Control-driven TLP is useful to model parallelism while relying on the sequential semantics of C++, rather than on continuously running threads. Examples include functions that can be executed in a concurrent pipelined fashion, possibly within loops, or with arguments that are not channels but C++ scalar and array variables, both referring to on-chip and to off-chip memories. For this kind of model, Vitis HLS introduces parallelism where possible while preserving the behavior obtained from the original C++ sequential execution. The control-driven TLP (or dataflow) model provides:
- A subsequent function can start before the previous finishes
- A function can be restarted before it finishes
- Two or more sequential functions can be started simultaneously
While using the dataflow model, Vitis HLS implements the sequential semantics of the C++ code by automatically inserting synchronization and communication mechanisms between the tasks.
The dataflow model takes this series of sequential functions and creates a
task-level pipeline architecture of concurrent processes. The tool does this by
inferring the parallel tasks and channels. The designer specifies the region to model in
the dataflow style (for example, a function body or a loop body) by specifying the DATAFLOW pragma or directive as
shown below. The tool scans the loop/function body, extracts the parallel tasks as
parallel processes, and establishes communication channels between these processes. The
designer can additionally guide the tool to select the type of channels - for example,
FIFO (hls::stream
or #pragma
HLS STREAM
) or PIPO or hls::stream_of_blocks
. The dataflow model is a powerful method for
improving design throughput and latency.
In order to understand how Vitis HLS
transforms your C++ code into the dataflow model, refer to the simple_fifos example shown below. The
example applies the dataflow model to the top-level diamond
function using the DATAFLOW pragma as shown.
#include "diamond.h"
void diamond(data_t vecIn[N], data_t vecOut[N])
{
data_t c1[N], c2[N], c3[N], c4[N];
#pragma HLS dataflow
funcA(vecIn, c1, c2);
funcB(c1, c3);
funcC(c2, c4);
funcD(c3, c4, vecOut);
}
In the above example, there are four functions: funcA
, funcB
, funcC
, and funcD
. funcB
and funcC
do not have any data
dependencies between them and therefore can be executed in parallel. funcA
reads from the non-local memory (vecIn
) and needs to be executed first. Similarly, funcD
writes to the non-local memory (vecOut
) and therefore has to be executed last.
The following waveform shows the execution profile of this design without the
dataflow model. There are three calls to the function diamond from the test bench.
funcA
, funcB
,
funcC
, and funcD
are executed in sequential order. Each call to diamond, therefore, takes 475 cycles in
total as shown in the following figure.
In the following figure, when the dataflow model is applied and the designer selected to use FIFOs for channels, all the functions are started immediately by the controller and are stalled waiting on input. As soon as the input arrives, it is processed and sent out. Due to this type of overlap, each call to diamond now only takes 275 cycles in total as shown below. Refer to Combining the Three Paradigms for a more detailed discussion of the types of parallelism that can be achieved for this example.

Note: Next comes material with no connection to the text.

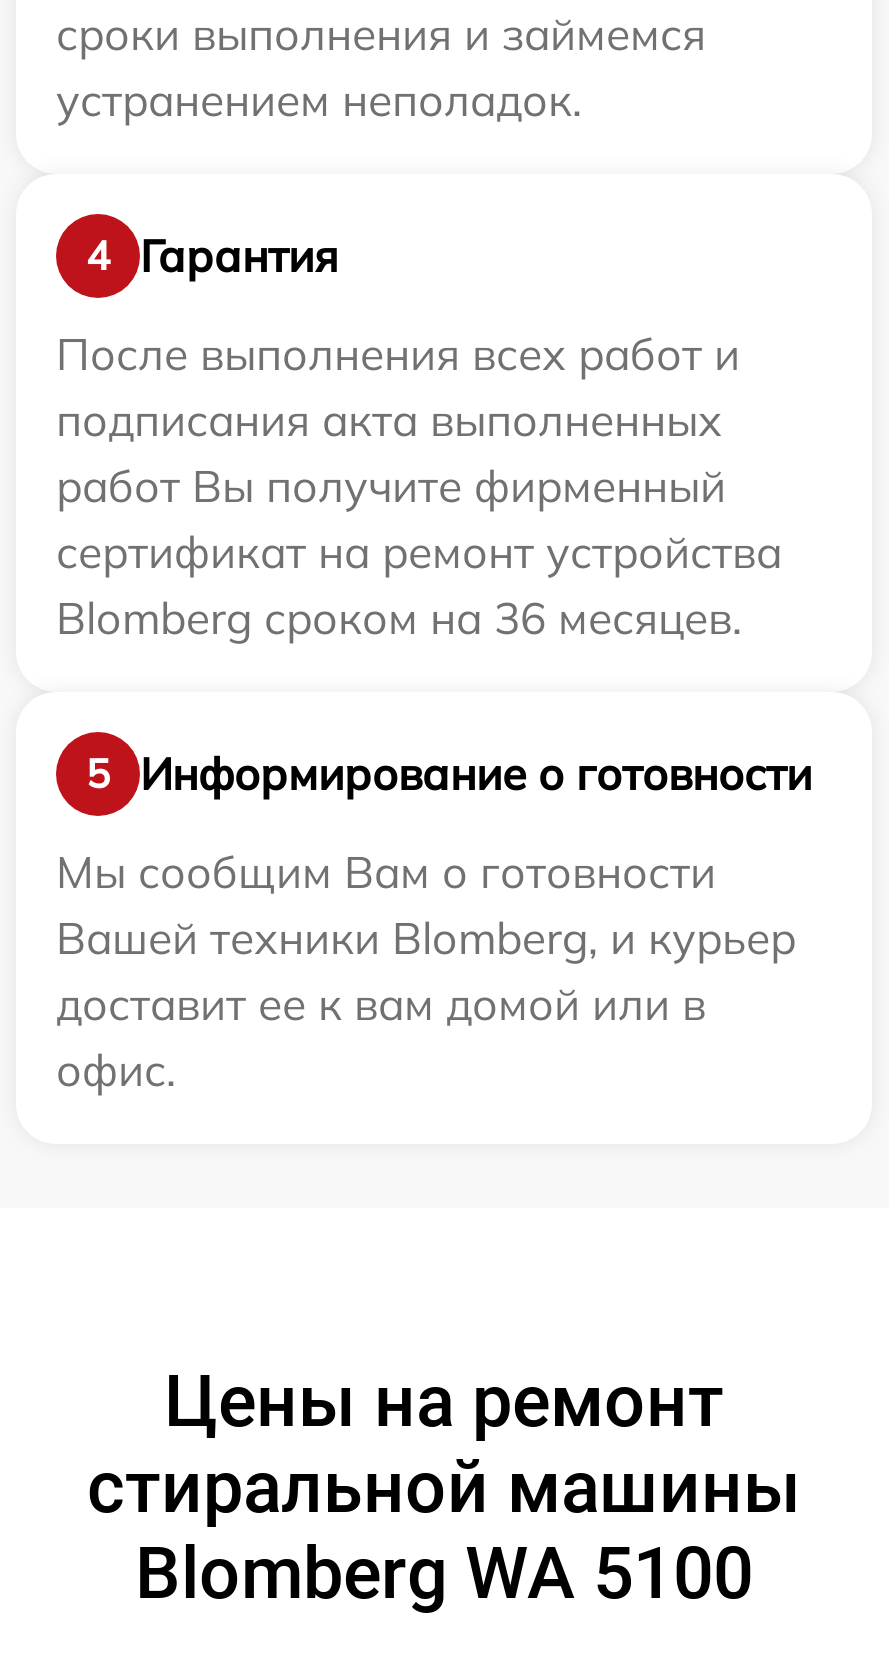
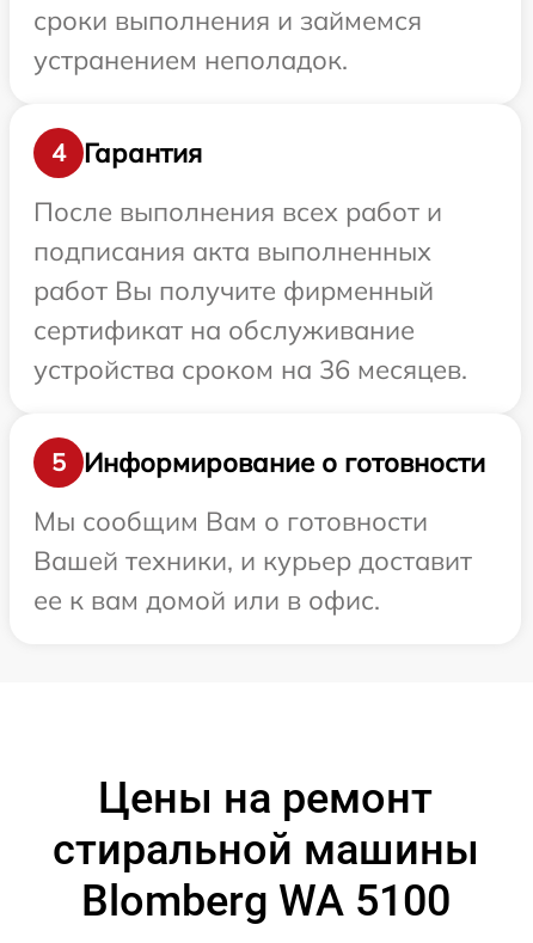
[56,524,782,646] сертификат на ремонт устройства | Blomberg сроком на 36 месяцев. -> [33,313,467,386] сертификат на обслуживание | устройства сроком на 36 месяцев.
[56,910,796,1098] Вашей техники Blomberg, и курьер | доставит ее к вам домой или в | офис. -> [33,544,472,617] Вашей техники, и курьер доставит | ее к вам домой или в офис.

This type of parallelism cannot be achieved without incurring an increase
in hardware utilization. When a particular region, such as a function body or a loop
body, is identified as a region to apply the dataflow model, Vitis HLS analyzes the function or loop body and creates individual
channels from C++ variables (such as scalars, arrays, or user-defined channels such as
hls::streams
or hls::stream_of_blocks
) that model the flow of data in the dataflow region.
These channels can be simple FIFOs for scalar variables, or ping-pong (PIPO) buffers for
non-scalar variables like arrays (or stream of blocks when you need a combination of
FIFO and PIPO behavior with explicit locking of the blocks).
Each of these channels can contain additional signals to indicate when the channel is full or empty. By having individual FIFOs and/or PIPO buffers, Vitis HLS frees each task to execute independently and the throughput is only limited by the availability of the input and output buffers. This allows for better overlapping of task execution than a normal pipelined implementation, but does so at the cost of additional FIFO or block RAM registers for the ping-pong buffer.
The dataflow model is not limited to a chain of processes but can be used
on any directed acyclic graph (DAG) structure, or cyclic structure when using hls::streams
. It can produce two different forms of
overlapping: within an iteration if processes are connected with FIFOs, and across
different iterations when connected with PIPOs and FIFOs. This potentially improves
performance over a statically pipelined solution. It replaces the strict,
centrally-controlled pipeline stall philosophy with a distributed handshaking
architecture using FIFOs and/or PIPOs. The replacement of the centralized control
structure with a distributed one also benefits the fanout of control signals, for
example register enables, which is distributed among the control structures of
individual processes. Refer to the Task Level Parallelism/Control-Driven
examples on GitHub for more examples of these concepts.